I call upon you, therefore, Sir, to lay before the public the name of the audacious person who has made use of mine to cover his own odious offers. The gentlemen whom you have given as your witnesses, cannot deny you this justification of their own veracity and your’s.

Though I cannot but commend your integrity in citing your authors, yet it appears to me an act of the last imprudence, in an affair of so much weight, to build upon report, for naming publickly a person of my character, without having previously consulted him. If you had recollected the contradiction I gave in the St. James’s Chronicle of Oct. 25, 1766, No. 881, to an advertisement in the same paper, No. 875, importing in substance what you alledge in your last letter, you had saved me the trouble of replying to you at this time. What must be the result? The public will have read greedily your letter; will have believed it’s contents, because you appeal therein to my testimony: but what will they think now when your own interest, my honour and truth oblige me to deny all that you have advanced thereon with respect to me.

It is the same with your pretence that “about the 17th of May, 1765, Mr. Fitzherbert told you, he knew that overtures had been made to me to sell for a sum of money the papers that were in my hands.”

I have always flattered myself with being possessed of the esteem and friendship of the English with whom I have lived. Who of them then in these sentiments would have presumed to have shewn sufficient contempt for me to have made me such an overture? The injury would have been the more sensibly felt by me, as the character of the person was more respectable.

I shall not follow you, Sir, either in all the steps you have thought it your duty to take, or in the arguments you made use of to support them: these shew the orator, and those, if they be well founded, prove the patriot.

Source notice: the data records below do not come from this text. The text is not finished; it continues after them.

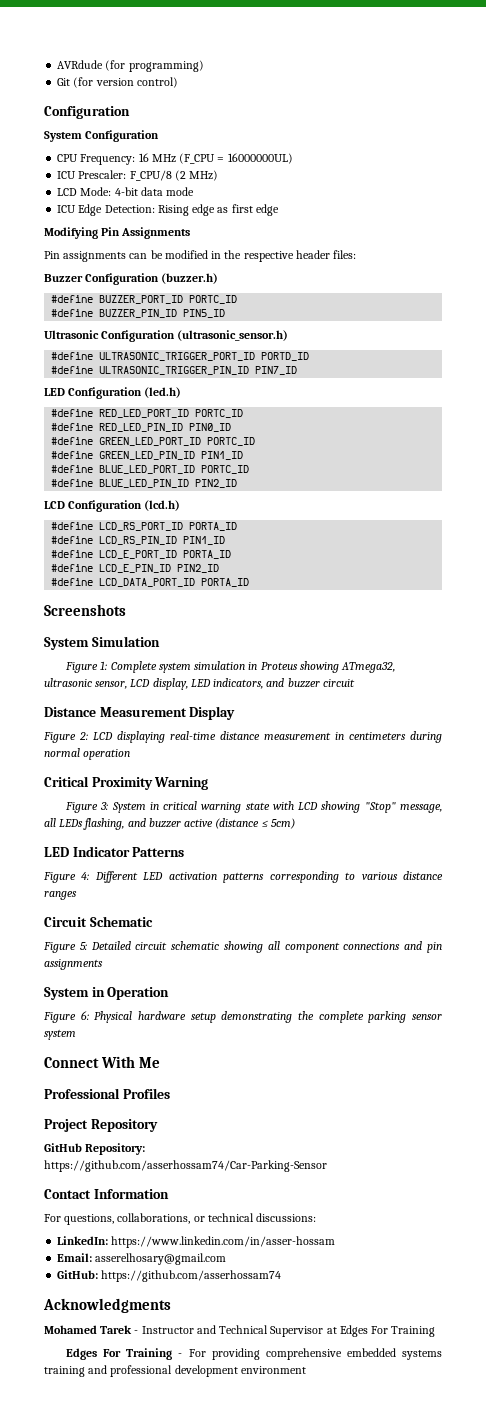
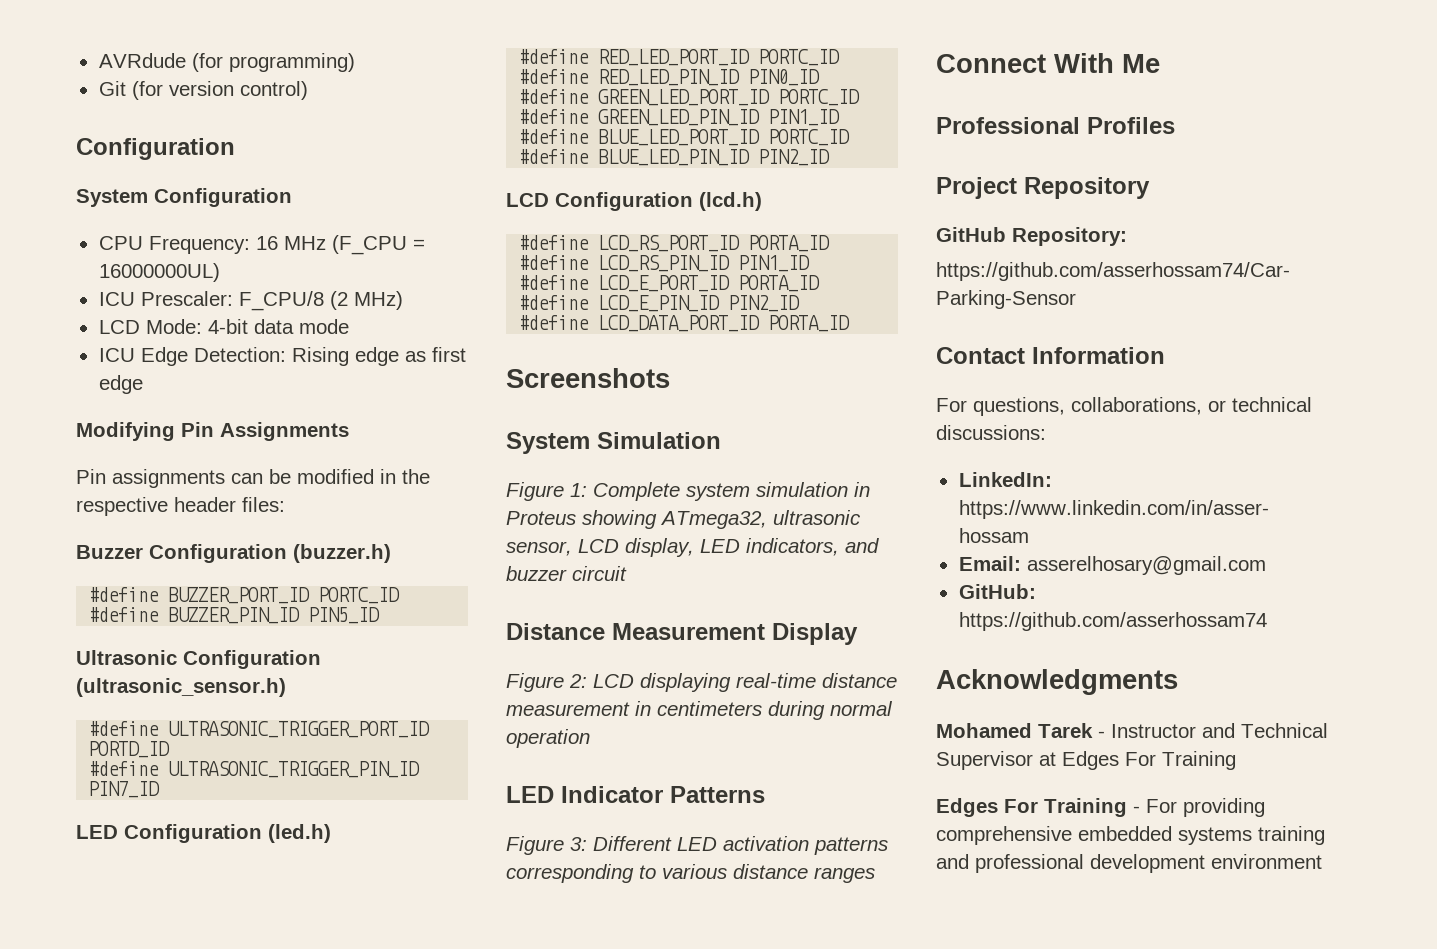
- Critical Proximity Warning
- Figure 3: System in critical warning state with LCD showing "Stop" message, all LEDs flashing, and buzzer active (distance ≤ 5cm)
- Figure 4: Different LED activation patterns corresponding to various distance ranges
+ Figure 3: Different LED activation patterns corresponding to various distance ranges
- Circuit Schematic
- Figure 5: Detailed circuit schematic showing all component connections and pin assignments
- System in Operation
- Figure 6: Physical hardware setup demonstrating the complete parking sensor system

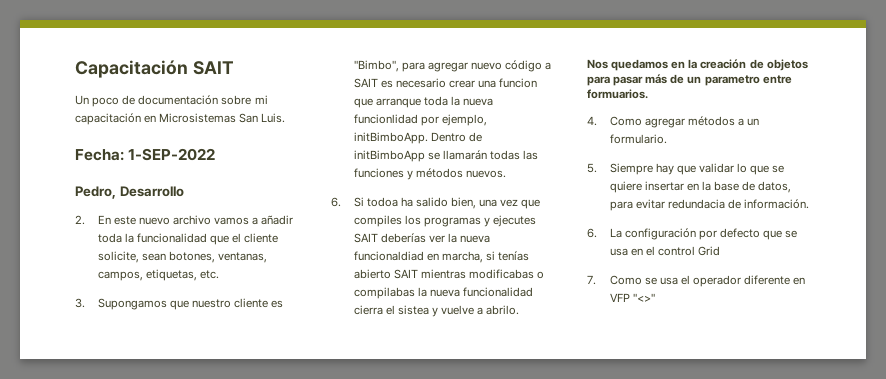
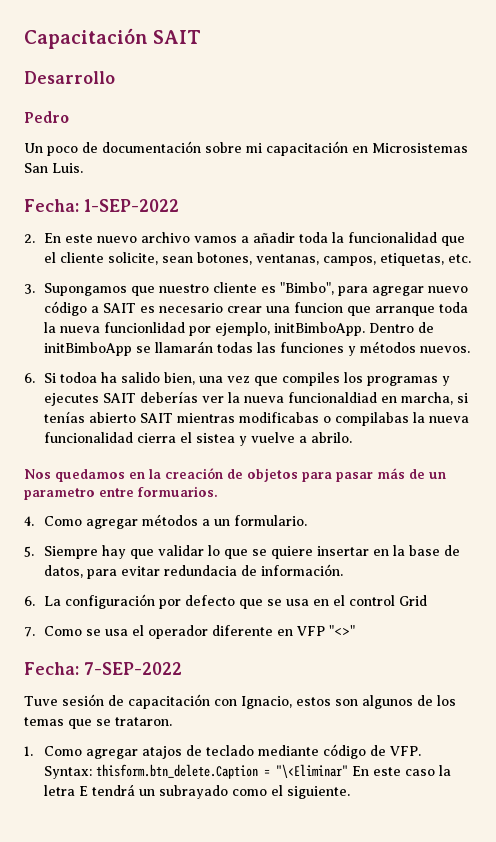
+ Desarrollo
+ Pedro
- Pedro, Desarrollo
+ Fecha: 7-SEP-2022
+ Tuve sesión de capacitación con Ignacio, estos son algunos de los temas que se trataron.
+ 1. Como agregar atajos de teclado mediante código de VFP. Syntax: thisform.btn_delete.Caption = "\<Eliminar" En este caso la letra E tendrá un subrayado como el siguiente.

But I here certify to you, on my word of honour, and in the face of the public, that I cannot be of any sort of use to you; that I never entered into any treaty for the sale of my papers, and never either by myself or any agent authorised on my part, offered to make appear, that the peace had been sold to France.

If Lord Halifax, or the Speaker, to whom you say you addressed yourself in order to call upon me as evidence, with respect to the validity of your charge, had caused me to be cited, he might have known by my answers what my thoughts were, that England rather gave money to France than France to England, to conclude the last peace; and that the happiness I had in concurring to the great work of peace has inspired me with sentiments of the justest veneration for the English commissioners who had been employed in it, and with the most lively esteem and sincerest admiration for the late Count de Viry, who in his attachment to the welfare of the two nations then at war, and thanks to his indefatigable zeal! had the glory of bringing that peace to a happy conclusion.

Judge now, Sir, with what solidity you can depend upon me to make your charge clear.

I am too well known in England to have been under any necessity of this reply, if the frankness of your letter had not appeared to me to merit my preventing you from taking any further steps, which could not but turn to your prejudice, in as much as they would be founded solely on false reports of my proceedings.